### Task brief
Nothing but the lines from the one containing "(308, 433) none -> (593, 217) //" to the end of the data should be copied, exactly, and the pictures stay out.
━━ Provided material
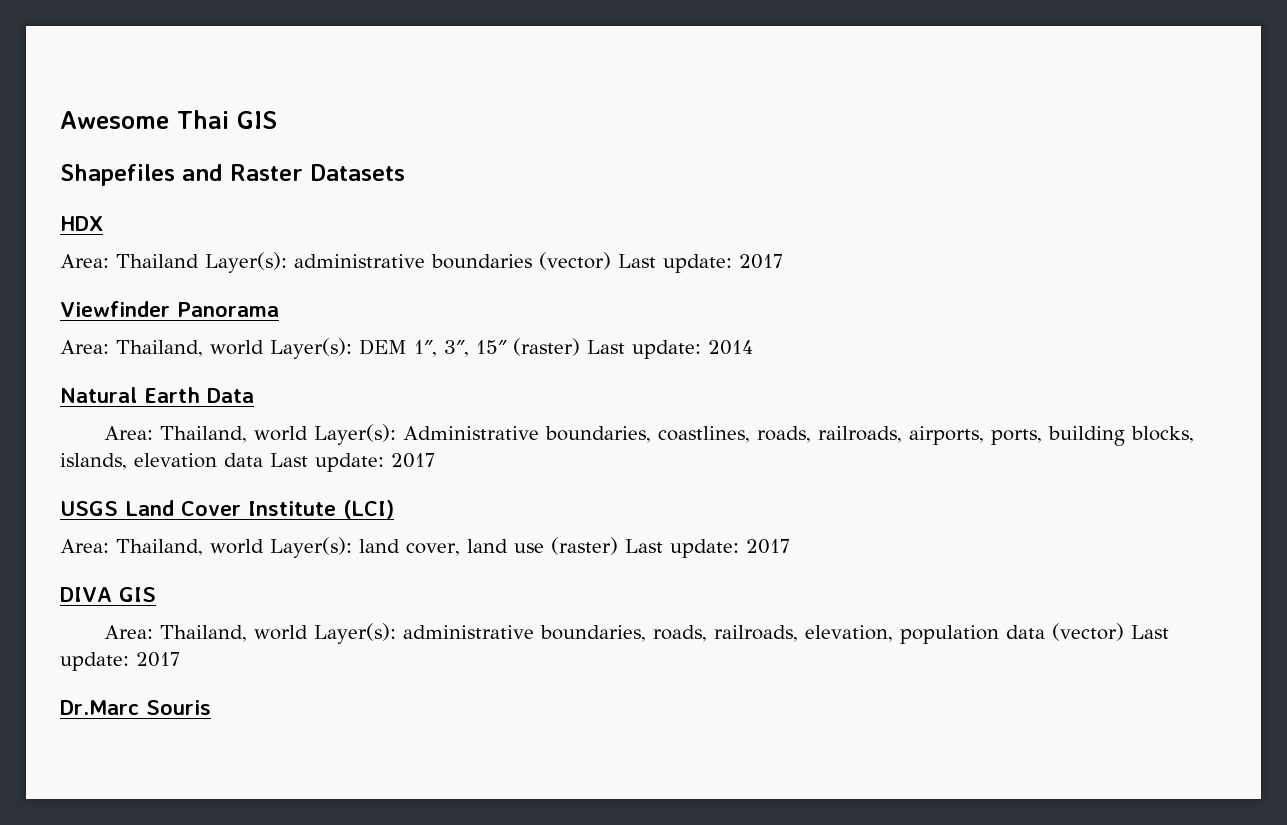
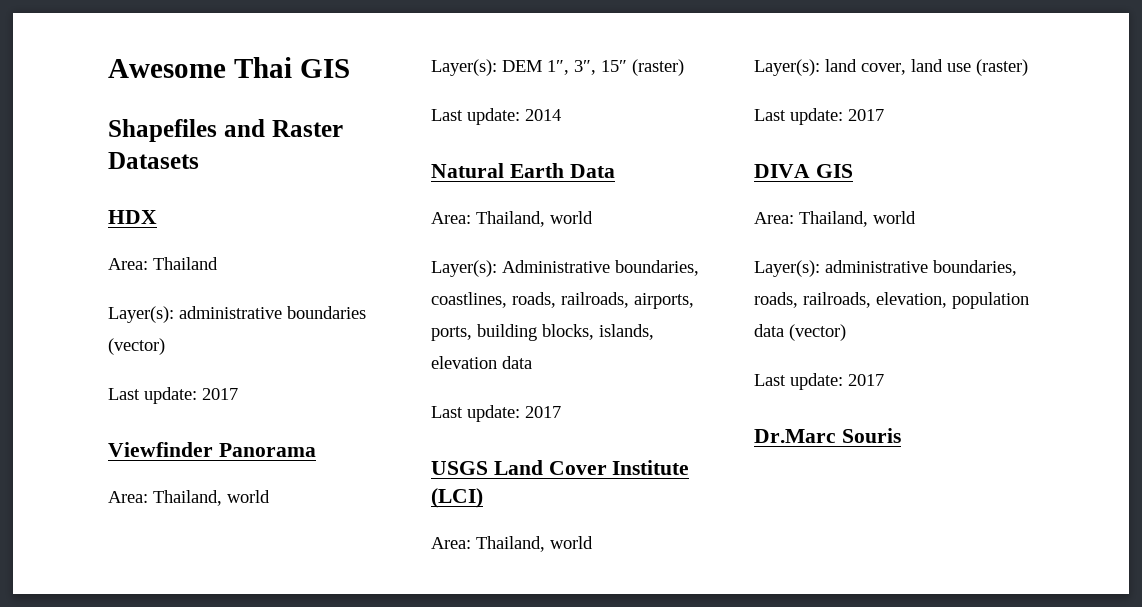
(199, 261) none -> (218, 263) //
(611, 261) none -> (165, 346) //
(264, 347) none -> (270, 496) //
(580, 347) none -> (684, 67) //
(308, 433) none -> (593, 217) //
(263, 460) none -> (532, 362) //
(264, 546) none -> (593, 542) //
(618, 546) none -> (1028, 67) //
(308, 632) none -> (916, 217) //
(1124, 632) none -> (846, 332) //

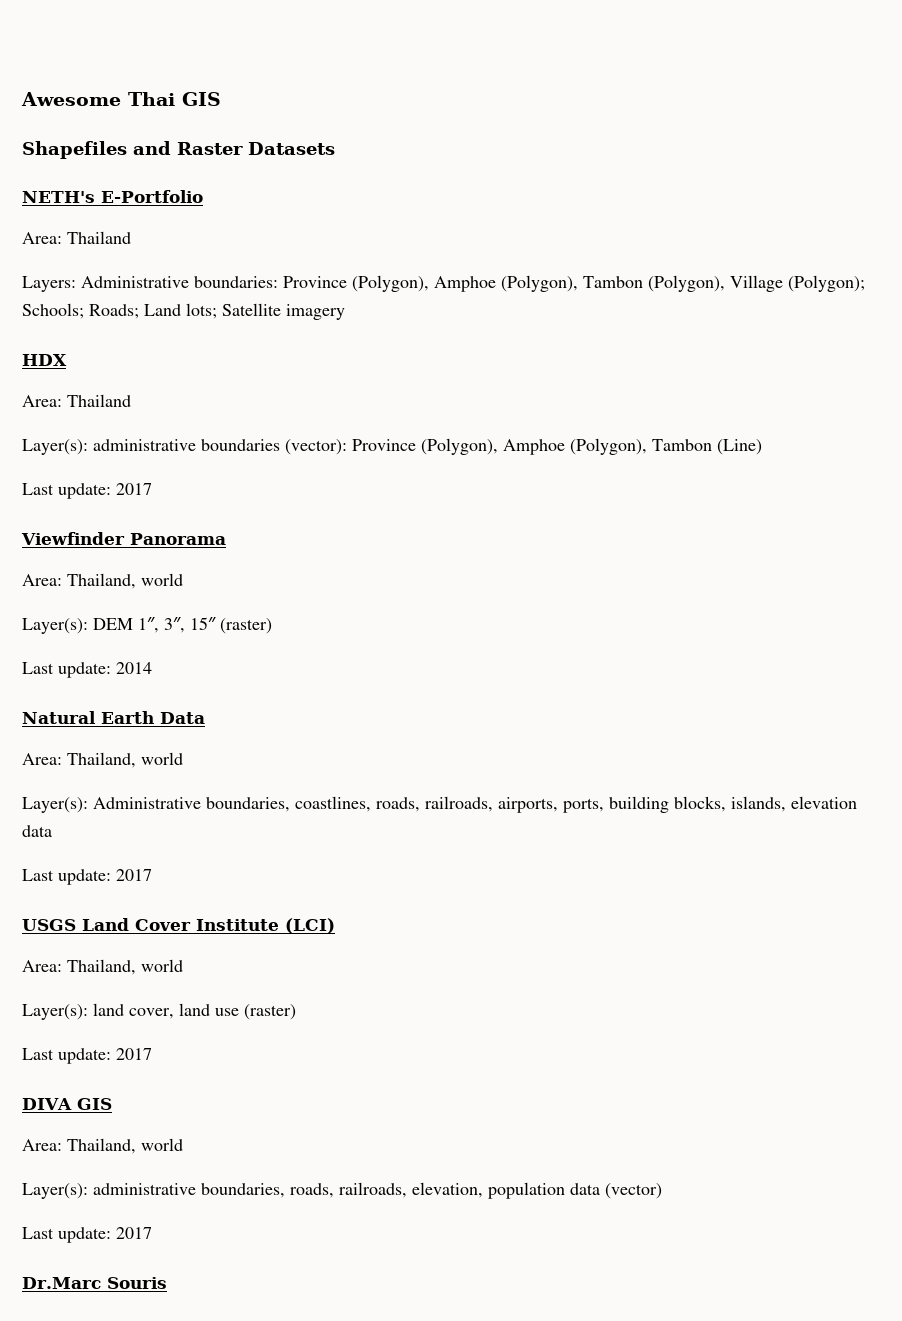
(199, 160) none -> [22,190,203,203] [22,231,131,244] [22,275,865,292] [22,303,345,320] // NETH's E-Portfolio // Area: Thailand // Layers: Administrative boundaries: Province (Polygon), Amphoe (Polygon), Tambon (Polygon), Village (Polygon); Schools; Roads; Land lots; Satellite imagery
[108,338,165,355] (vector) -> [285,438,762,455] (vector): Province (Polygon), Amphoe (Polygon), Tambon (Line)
━━━━
### Exercise response
(308, 433) none -> (593, 217) //
(263, 460) none -> (532, 362) //
(264, 546) none -> (593, 542) //
(618, 546) none -> (1028, 67) //
(308, 632) none -> (916, 217) //
(1124, 632) none -> (846, 332) //

(199, 160) none -> [22,190,203,203] [22,231,131,244] [22,275,865,292] [22,303,345,320] // NETH's E-Portfolio // Area: Thailand // Layers: Administrative boundaries: Province (Polygon), Amphoe (Polygon), Tambon (Polygon), Village (Polygon); Schools; Roads; Land lots; Satellite imagery
[108,338,165,355] (vector) -> [285,438,762,455] (vector): Province (Polygon), Amphoe (Polygon), Tambon (Line)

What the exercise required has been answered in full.